6.絶望の先
目を覚ましたとき、最初に感じたのは、身体にまとわりつくような重さだった。まぶたを開けるだけで時間がかかり、ようやく視界に入ってきたのは白い天井だった。
医療室だと気づくまでに、少し時間がかかった。
「……起きたか」
横から声がした。顔を向けると、70くらいの年老いた医師がこちらを見ていた。
「丸三日、眠っていたぞ」
淡々としたその言葉を聞いた瞬間、記憶が一気に戻る。闘技場、シエラ・ヴェルグリッド、そして何もできなかったまま終わった試合。一撃も届かなかったという事実だけが、はっきりと残っていた。
「……そうですか」
それ以上の言葉は出てこなかった。
「強くならないと…」
窓から見える空を見ながら呟く。
しばらくして医療室を後にする。身体はまだ重く、完全に回復しているわけではないが歩くことはできた。廊下は静かで、すれ違う者もほとんどいない。誰もこちらを見ないし、声もかけてこない。

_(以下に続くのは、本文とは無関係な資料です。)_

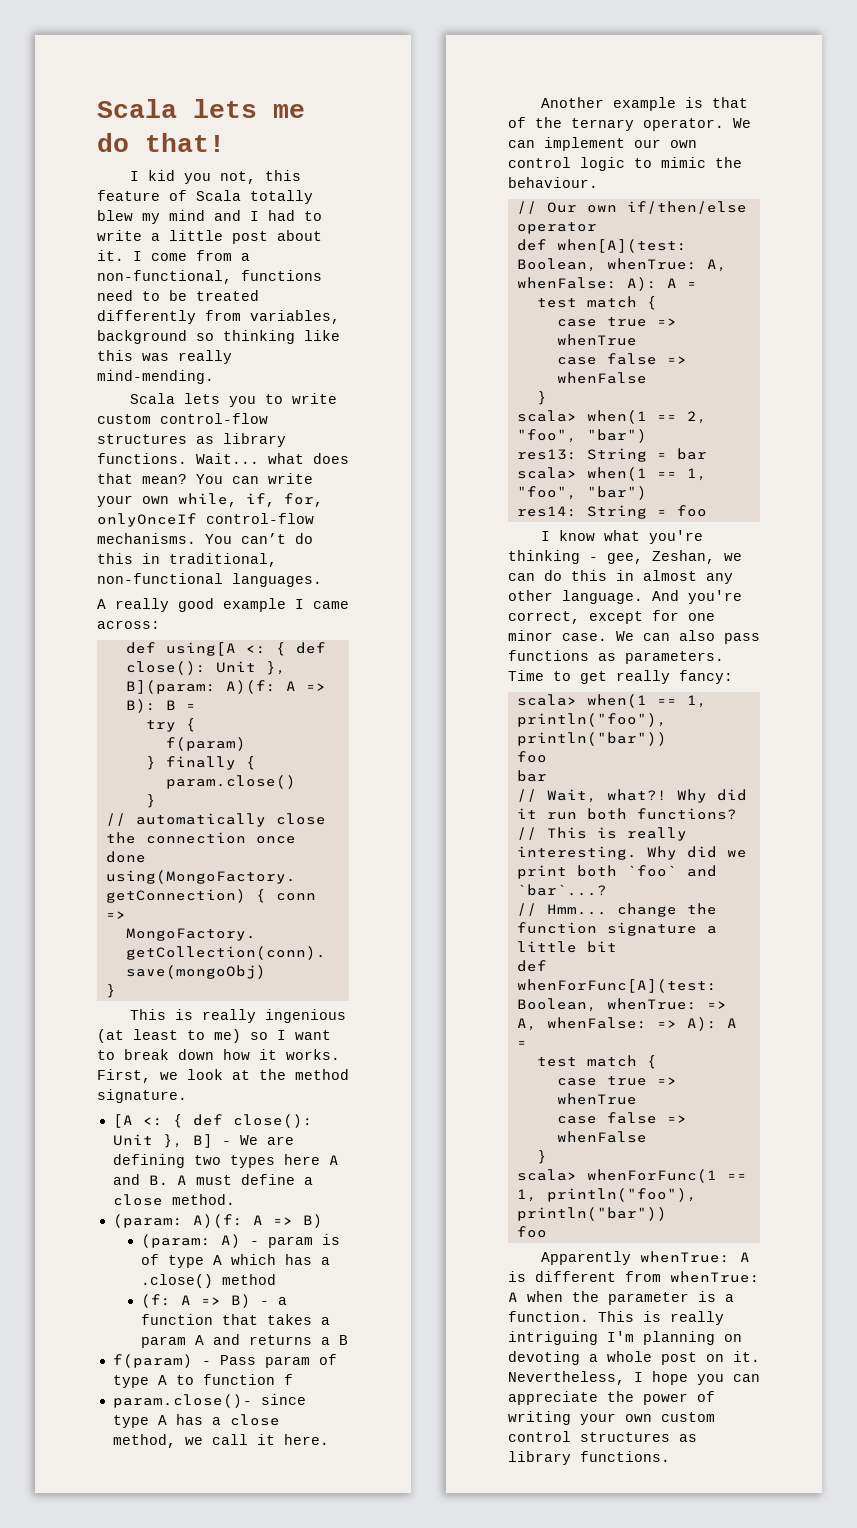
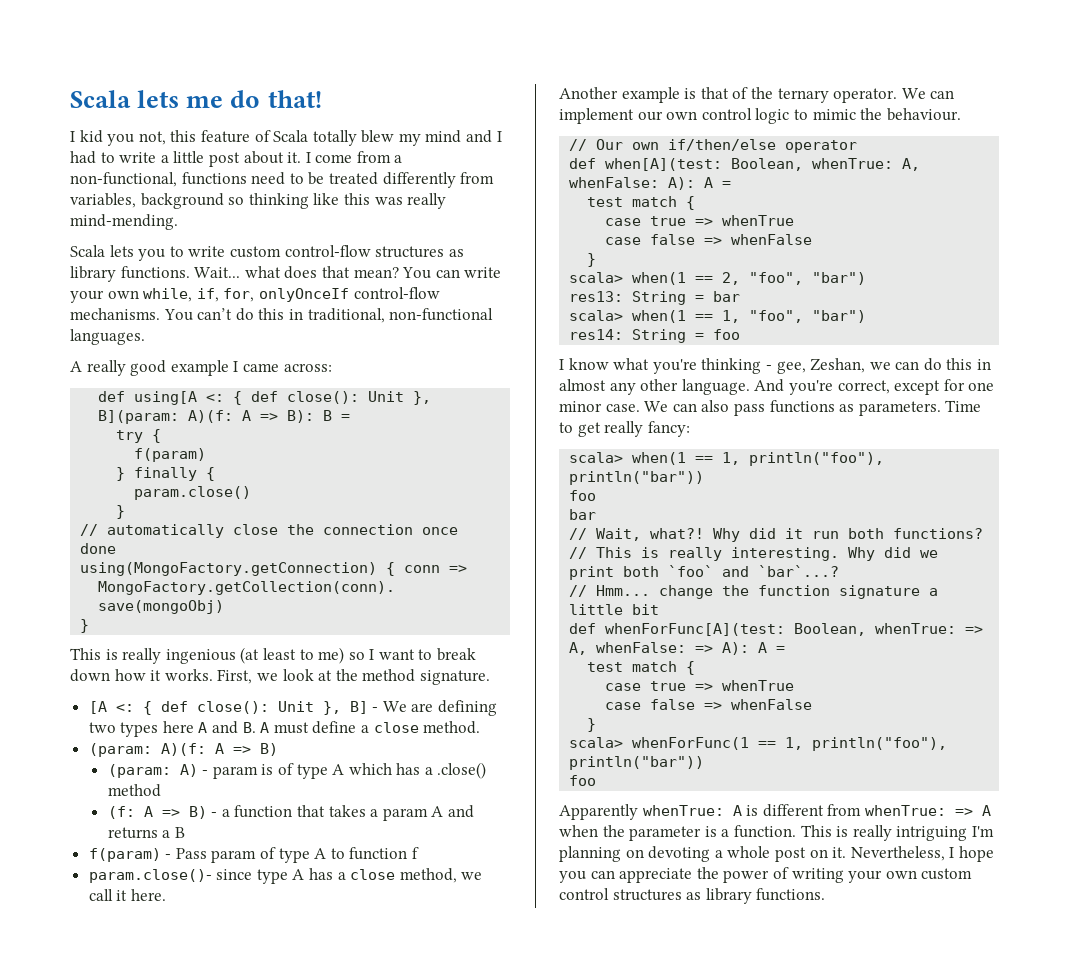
(760, 1277) none -> [954,808,973,816] =>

もう終わった人間として扱われている、そんな感覚だけがはっきりと伝わってくる。
外に出ると、空はいつも通り青く、何事もなかったかのように広がっていた。その変わらなさが、逆に現実を突きつけてくる。
「……なんでだ」
思わず声が漏れる。誰に向けたわけでもない、ただの独り言だった。胸の奥が軋み、息がうまく吸えなくなる。
その場に崩れるように膝をつき、視界が歪む。
「……なんで」
何もできなかった。積み重ねてきたはずのものが、何一つ届かなかった。
気づけば涙が零れ落ちていた。止めようとしても止まらず、ただ静かに流れ続ける。声にはならない。ただ呼吸だけが乱れていく。
どれくらい泣いていたのか。気づいたときには日が沈み、辺りはすっかり暗くなっていた。

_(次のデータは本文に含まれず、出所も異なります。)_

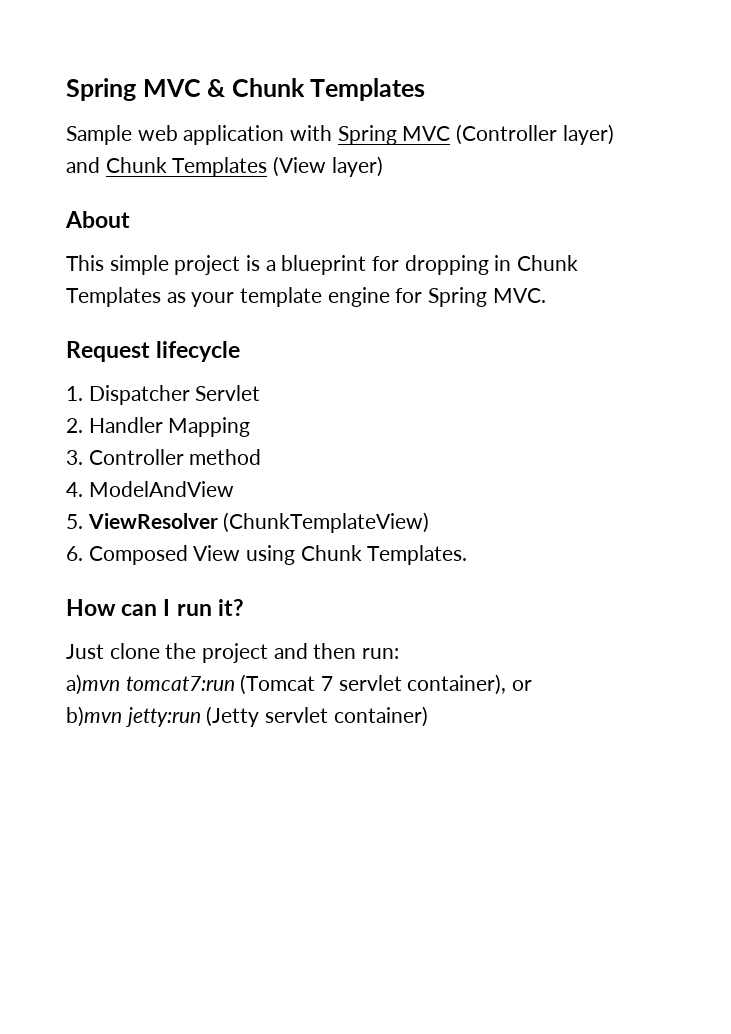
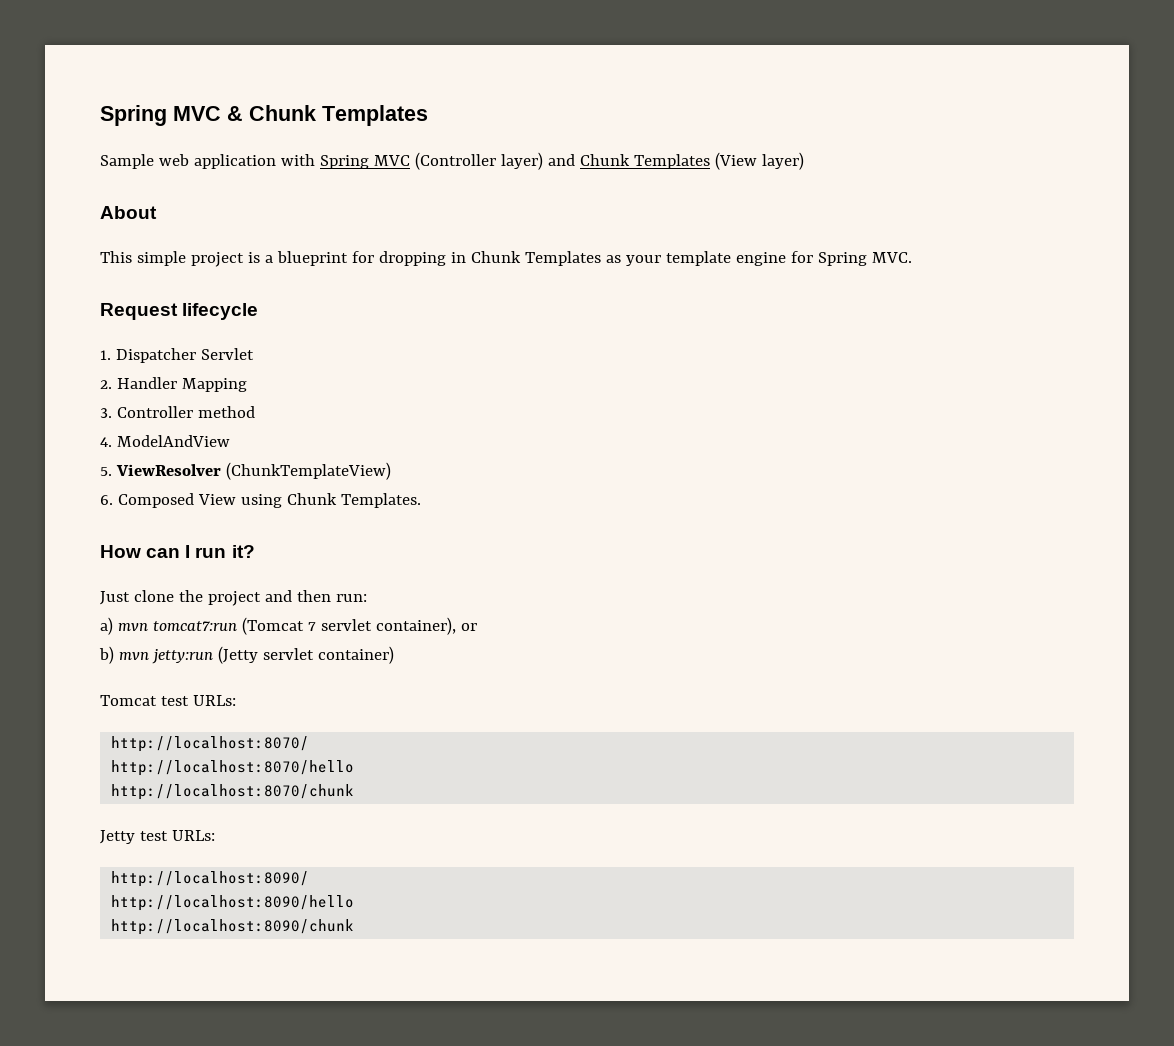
[66,674,120,695] a)mvn -> [100,617,148,635] a) mvn
[66,706,122,727] b)mvn -> [99,646,149,664] b) mvn
(428, 716) none -> [100,695,236,706] [111,736,310,752] [111,760,355,776] [111,784,355,800] [100,830,215,844] [111,871,310,887] [111,895,355,911] [111,919,355,935] // Tomcat test URLs: // http://localhost:8070/ // http://localhost:8070/hello // http://localhost:8070/chunk // Jetty test URLs: // http://localhost:8090/ // http://localhost:8090/hello // http://localhost:8090/chunk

夜の訓練場は静まり返っていた。誰もいない空間に、風の音だけがかすかに流れている。
サンペリウスは木剣を手に取り、いつもと同じ場所に立って構えた。そして、振る。空気を切る音が乾いた響きとなって広がる。
一振り、また一振りと繰り返すが、何かが違う。形は同じはずなのに、どこかが噛み合わない感覚が残り続ける。それでも止まらない。止めたところで何も変わらないと分かっているからだ。
「……まだ、足りない」
小さく呟き、もう一度剣を振る。
そのとき、背後に何かがいると感じた。
振り向くよりも先に、全身に冷たいものが走る。今まで感じたことのない圧が、空気ごと押しつぶしてくるようだった。
ゆっくりと振り返る。
そこに、人影があった。
暗がりの中に立つその存在ははっきりとは見えないが、確かにこちらを見ている。
「……誰だ」
問いかけるが返事はない。ただ視線だけがある。
一歩、距離を詰められる。
それだけで息が詰まる。本能的に理解しているんだ、こいつは強いと。
サンペリウスは無意識に木剣を握り直す。腕はまだ重く、完全に力が戻っているわけではない。それでも構えを取る。恐らく逃げようとしても逃げられないから。
「……来るなら、来い」
かすれた声が落ちる。
相手は動かない。ただ、じっとこちらを見ている。まるで値踏みするかのように。
空気が張り詰める。わずかな動きさえ許されないような静寂の中で、サンペリウスは一歩踏み込もうとする。